At the outset it seemed incredible that a female lawyer would resort in such a heavy-handed manner to such a minor concern - perhaps over-zealous phone-calling and emailing the object of his attention - but the law was still fairly new and untested. But it also appeared the Crown relished making an example of one of its own. The supposed diagnosis and treatment appeared to be inculpable to the decision rather than the opposite - although I am not certain it was ever even mentioned in court.
After that, Jim had trouble getting work and although he tried to put a good face on it - definitely fell into despair.
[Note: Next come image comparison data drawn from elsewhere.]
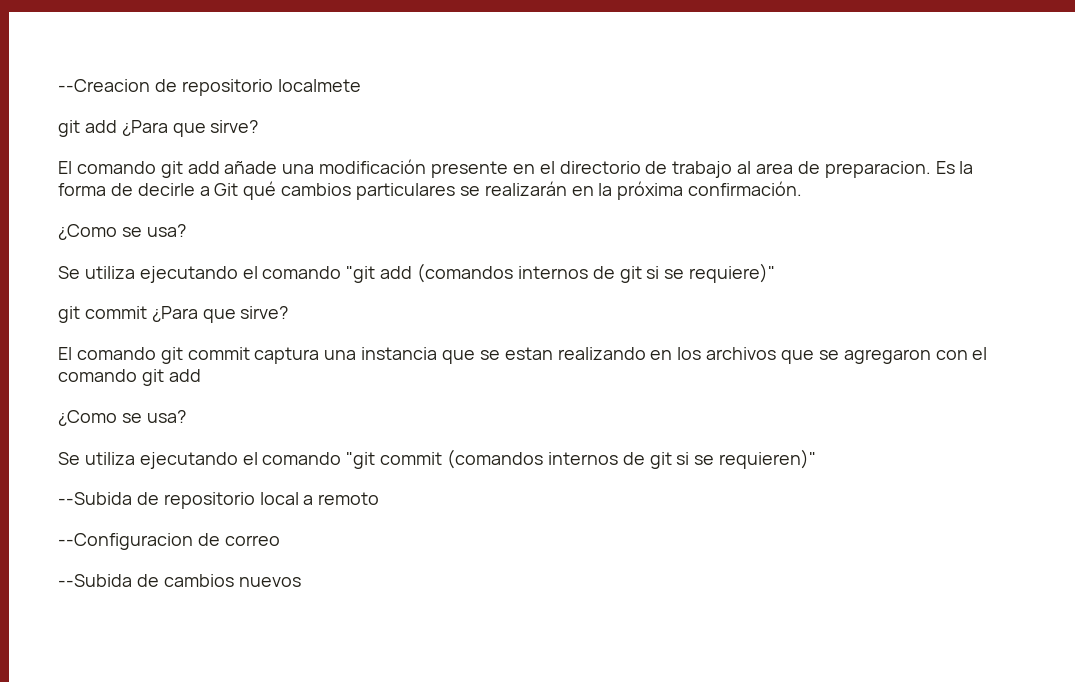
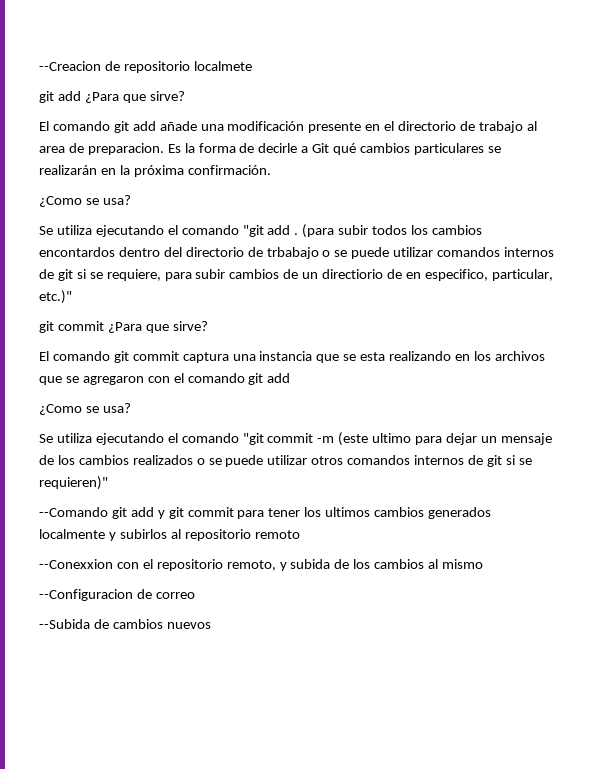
- Se utiliza ejecutando el comando "git add (comandos internos de git si se requiere)"
+ Se utiliza ejecutando el comando "git add . (para subir todos los cambios encontardos dentro del directorio de trbabajo o se puede utilizar comandos internos de git si se requiere, para subir cambios de un directiorio de en especifico, particular, etc.)"
- El comando git commit captura una instancia que se estan realizando en los archivos que se agregaron con el comando git add
+ El comando git commit captura una instancia que se esta realizando en los archivos que se agregaron con el comando git add
- Se utiliza ejecutando el comando "git commit (comandos internos de git si se requieren)"
+ Se utiliza ejecutando el comando "git commit -m (este ultimo para dejar un mensaje de los cambios realizados o se puede utilizar otros comandos internos de git si se requieren)"
- --Subida de repositorio local a remoto
+ --Comando git add y git commit para tener los ultimos cambios generados localmente y subirlos al repositorio remoto
+ --Conexxion con el repositorio remoto, y subida de los cambios al mismo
After a few years he tried to get retraining as a seniors LPN - but even that seemed tarnished by his supposedly confidential mental diagnosis and criminal charge. Social ostracism alone was harsher in those days as we were all still new to this form of feminist orthodoxy but he was definitely in a personal crisis.
He called me in the New Year of 1999 to chat - something he did not do very often - and we had a broad ranging talk about nothing I recall in particular. I was working hard and supporting my wife with young child at the time - and I was probably unable to talk of much else.
A few weeks later I got a call from his sister - asking what we talked about as she broke the news that he had suddenly disappeared and she was following up with his last known calls. Even though I racked my brains - I could think of nothing to tell her. About a month later she emailed me his obituary and funeral notice. I called and got the lowdown on his grim end.
He had visited a lake near his home that we used to play hockey upon as kids in winter - but only after his Dad had demonstrated the ice was good with a long tree kept especially for this annual "lake safety test". Late some evening/early some morning Jim ventured out on to the frozen, snowy lake, used an axe to cut a hole in the ice - and jumped in. They found his body about a week later.
I think of him often - and wish I was able to stop the inevitable - somehow.